Water works

The water corporations are broadly unpopular, and with good reason.

hand washing 370 (photo credit: Israel Weiss)
hand washing 370
(photo credit: Israel Weiss)
The Ministerial Committee on Legislation is due today to deliberate a bill to do away with the regional water corporations that over the past dozen years gradually replaced municipalities in the provision of water and sewage services.
These corporations have made water significantly more expensive and our water bills more arbitrary and unreliable.
This is not just the prevalent impression but is well-substantiated by studies that the state comptroller, Knesset committees of inquiry, consumer groups and academic institutions conducted.
The dissolution of the corporations is proposed by 13 MKs, headed by Knesset Interior Committee chairwoman Miri Regev (Likud). She already sponsored such a bill in the previous Knesset, where it failed due to stiff opposition from then-finance minister Yuval Steinitz.
His successor Yair Lapid is more amenable to phasing the corporations out. National Infrastructure, Energy and Water Minister Silvan Shalom likewise favors a return to the status quo ante, in which the municipalities were in charge of water provision and billing.
The legislation’s sponsors form an across-the-board coalition that bridges the Left-Right divide and spans all the way from Bayit Yehudi and Shas to Labor, Meretz and Hadash.
The water corporations are broadly unpopular, and with good reason.
Not only are we paying more than ever for our H2O, but it is becoming increasingly evident that we sometimes pay not only for what we consume, that there are serious doubts about how our water use is measured and that the amounts are often determined capriciously and without plausible explanation.
Such problems were exceedingly rare under the old system.
Ever since the introduction of the semi-privatized water corporations over the past decade (at different times in different localities) householders’ water bills skyrocketed.
This far exceeded what was mandated by higher water tariffs and the imposition of value-added tax on water.
Adding insult to injury is the fact that Israel is no longer dependent on rain water. Desalination has ended sporadic shortages, a fact that ought to reduce prices. But rather than increase efficiency, the water corporations’ advent merely established another bureaucracy, which keeps hiring more and more employees, expanding overhead and looking for ways to cover costs at the expense of ordinary households.
There now are 55 such corporations, which in itself contributes to gross waste, according to the state comptroller (who estimates that 13 corporations would suffice nationwide).

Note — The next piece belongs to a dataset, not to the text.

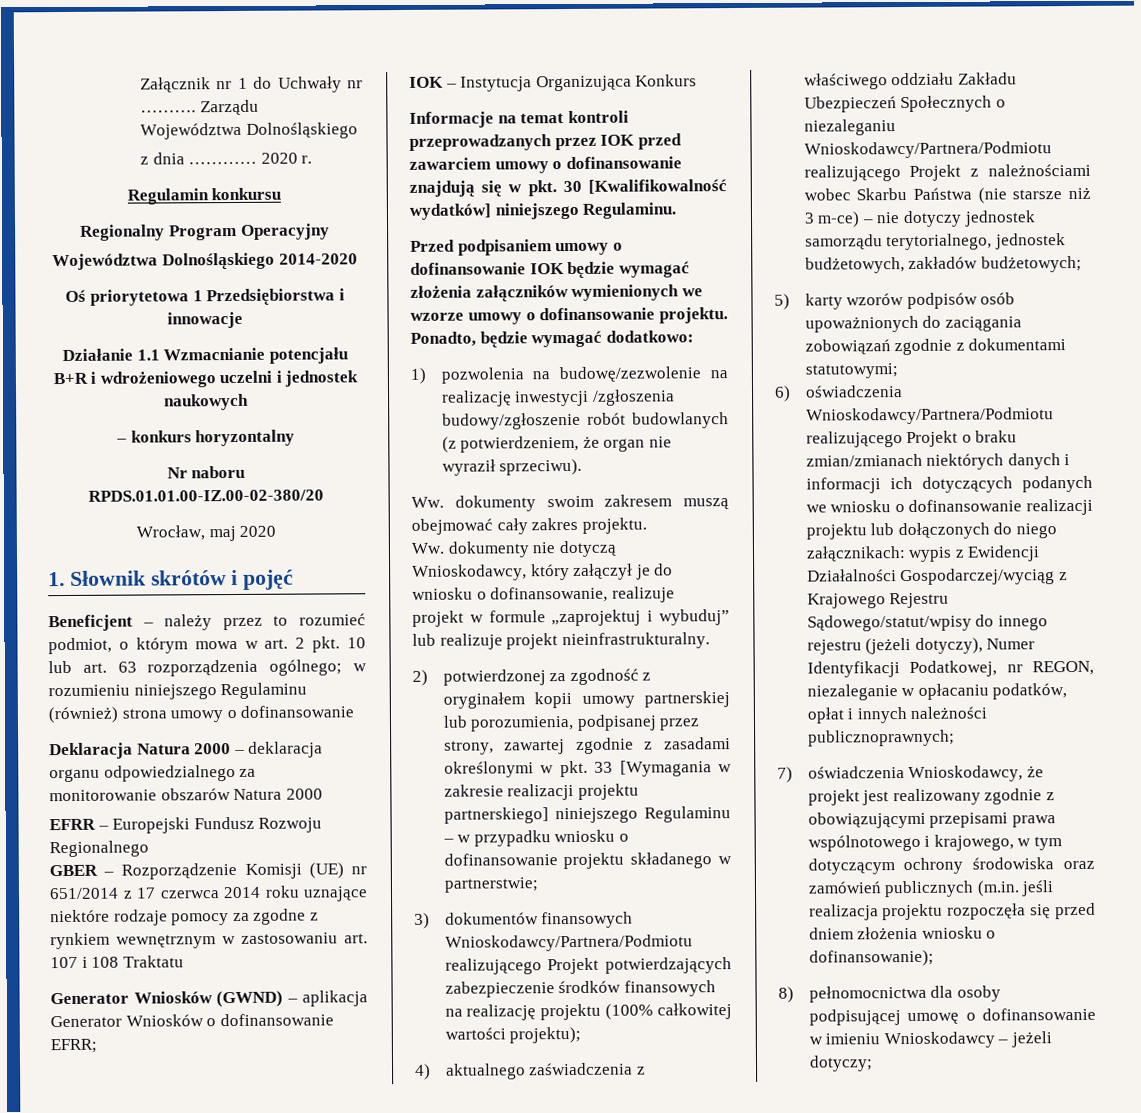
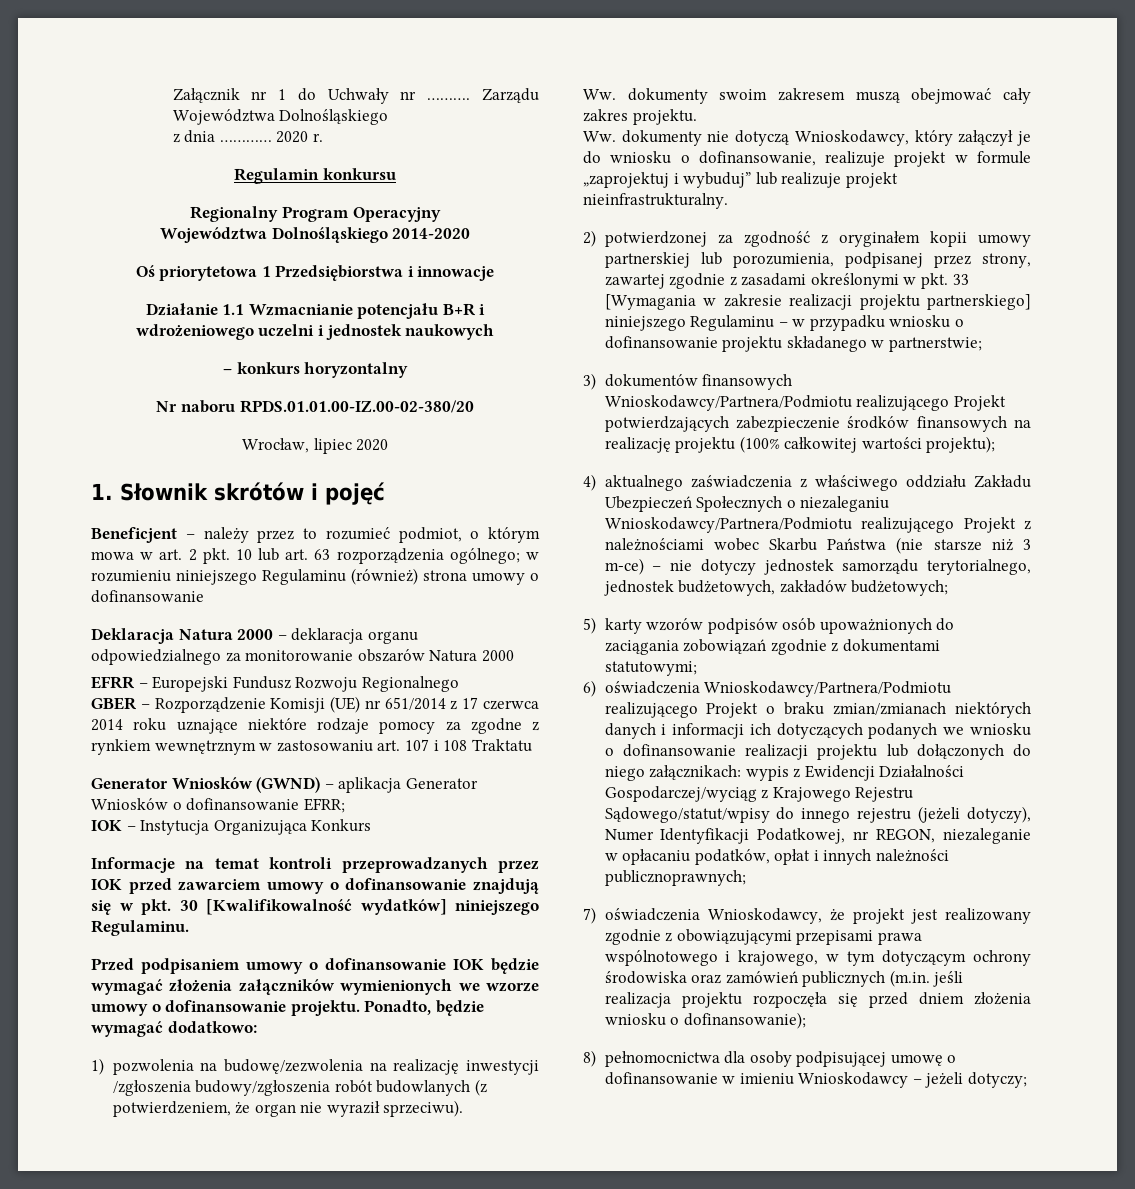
- Wrocław, maj 2020
+ Wrocław, lipiec 2020
- 1) pozwolenia na budowę/zezwolenie na realizację inwestycji /zgłoszenia budowy/zgłoszenie robót budowlanych (z potwierdzeniem, że organ nie wyraził sprzeciwu).
+ 1) pozwolenia na budowę/zezwolenia na realizację inwestycji /zgłoszenia budowy/zgłoszenia robót budowlanych (z potwierdzeniem, że organ nie wyraził sprzeciwu).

The corporations are monopolies that are ill-regulated, despite the original aim to streamline operations by removing water services from municipal control. The suspicion was that cities diverted water fee revenue to sundry purposes rather than toward improving infrastructure.

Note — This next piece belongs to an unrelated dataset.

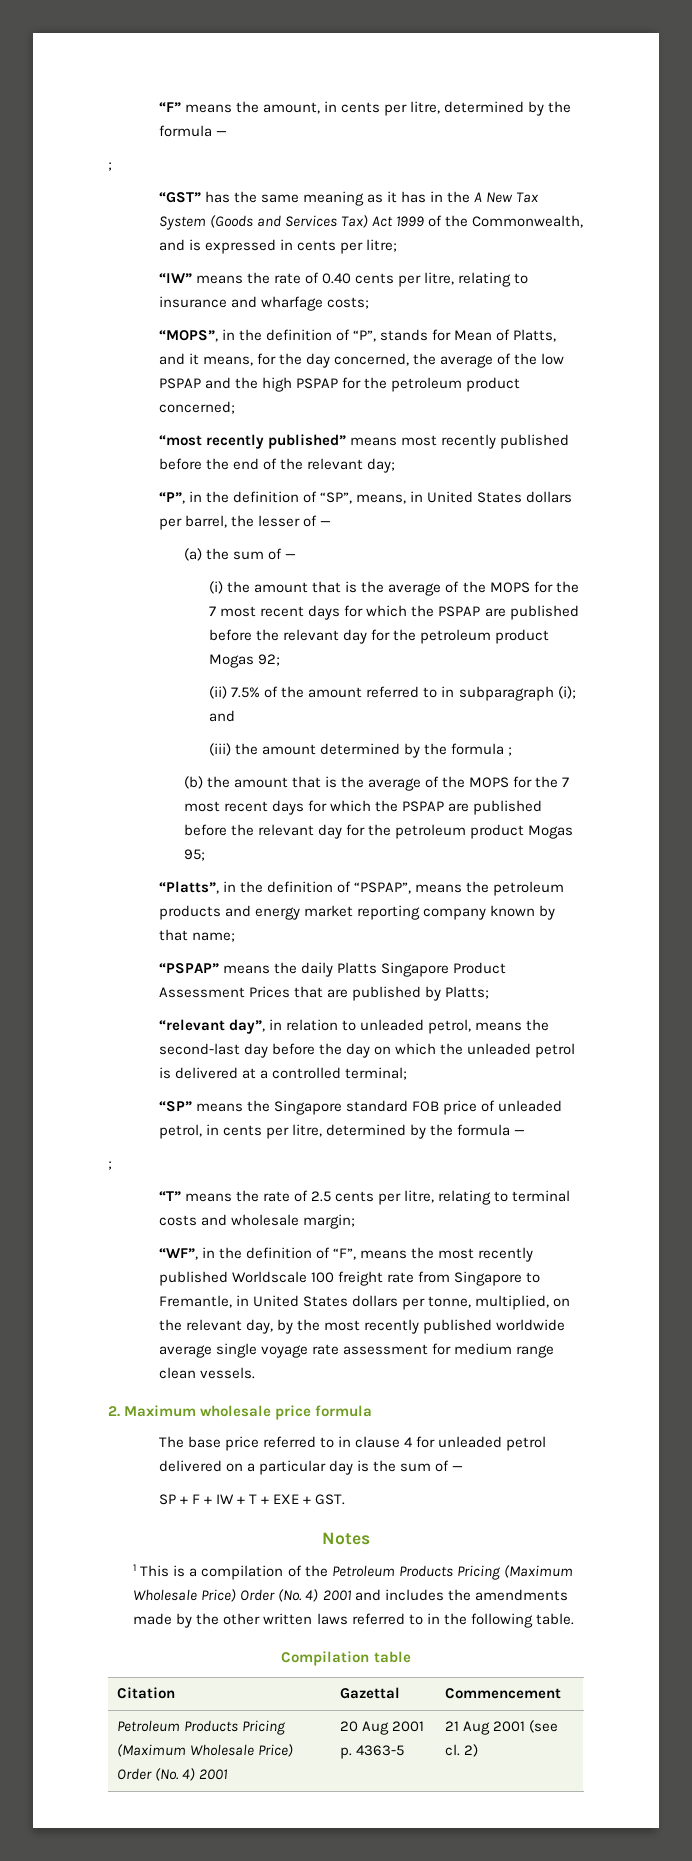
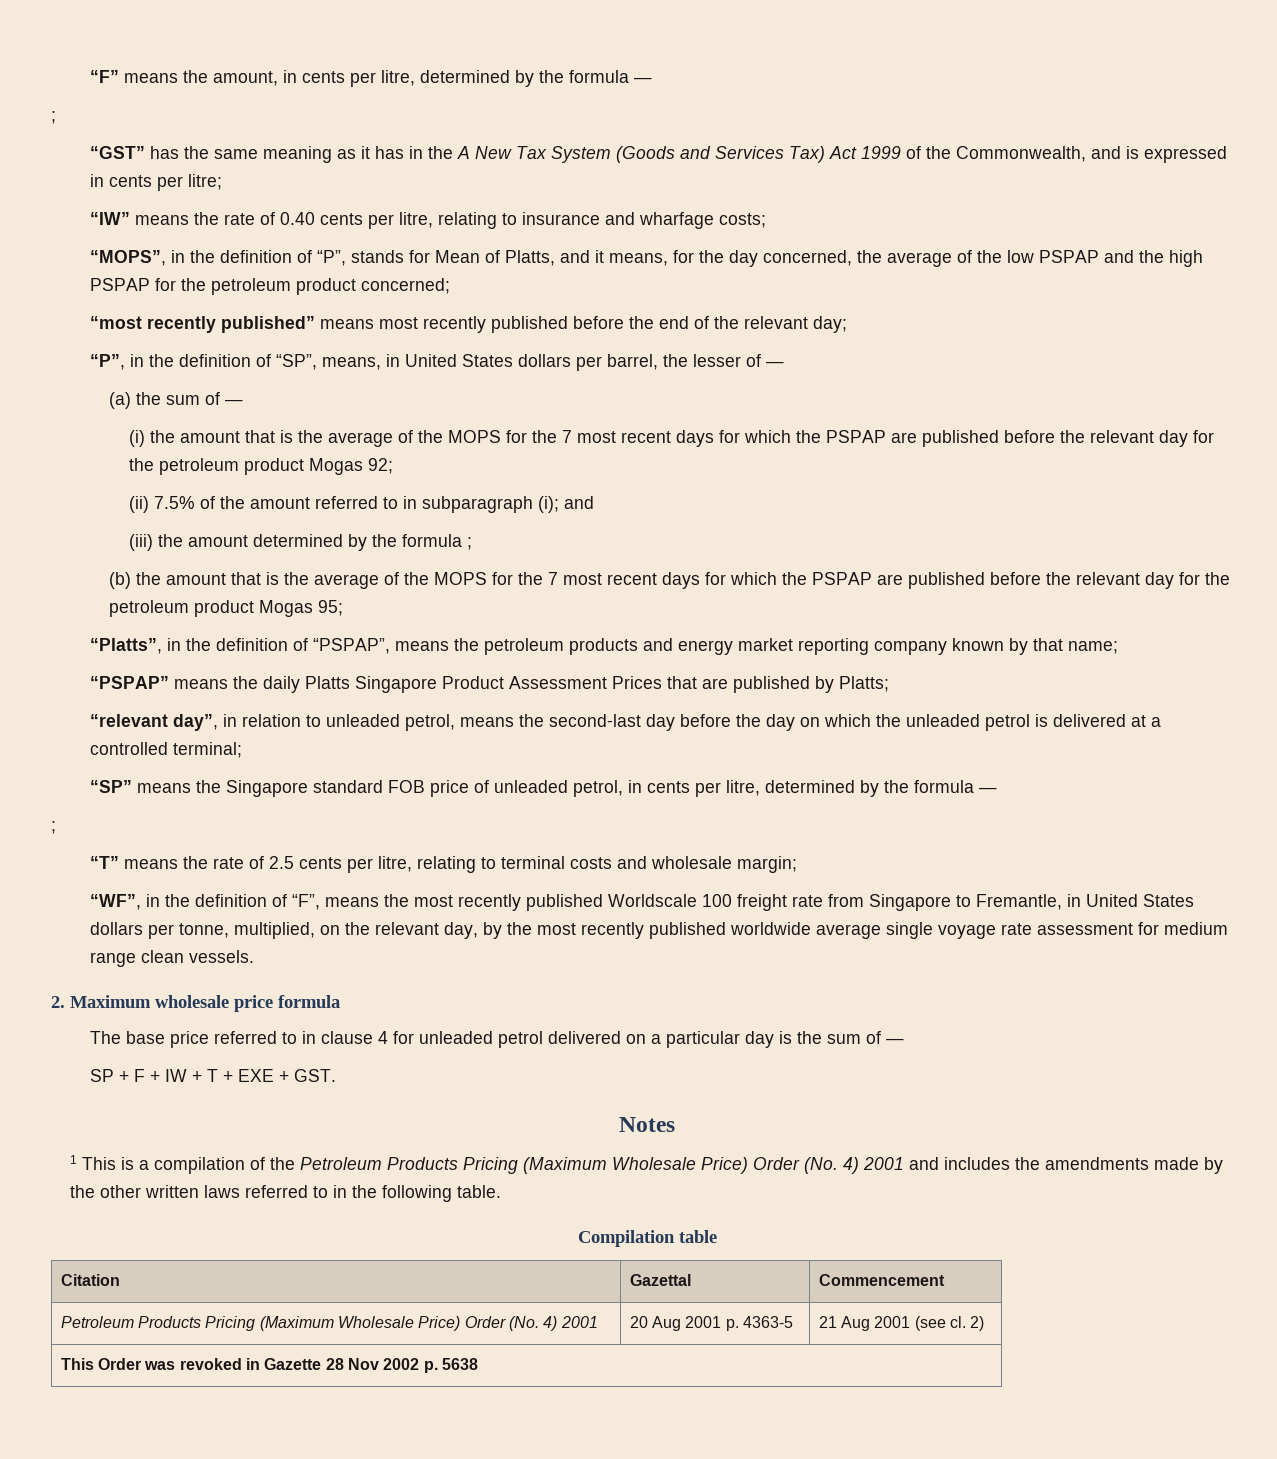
+ This Order was revoked in Gazette 28 Nov 2002 p. 5638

Instead of remedying this problem, new administrative latifundia mushroomed. These necessarily aspire to perpetuate themselves and to enable politicians to reward cronies with sinecures and clout.
Concomitantly, the central government was liberated from the burden of having to subsidize water for farming, industry, hospitals, etc. These are now directly subsidized by the corporations, which pass on the cost to households.
Besides raising prices, this raises weighty ethical issues.
Why, for example, must average families subsidize entire sectors of the economy via what they pay for the most vital and most indispensable commodity? This is regressive taxation.
But topping the litany of irritants is the fact that local water corporations are far from responsive when confronted with queries. The Israel Consumers’ Council notes that throughout the country complaints are greeted with discourtesy, distrust and disinclination to even check suspicion of error.
These difficulties may be inbuilt as water corporations are loath to investigate their alleged lackadaisical practices, if not worse.
Dubious bills for improbable water use inevitably become disincentives to conservation. When reduced consumption does not lower bills, the message is that it does not matter how responsibly we behave. Nobody wants to pay for what is not consumed. Bills must reflect reality, be credible and above board.
Since the corporations had failed to clean up their act, it may be time to disband them.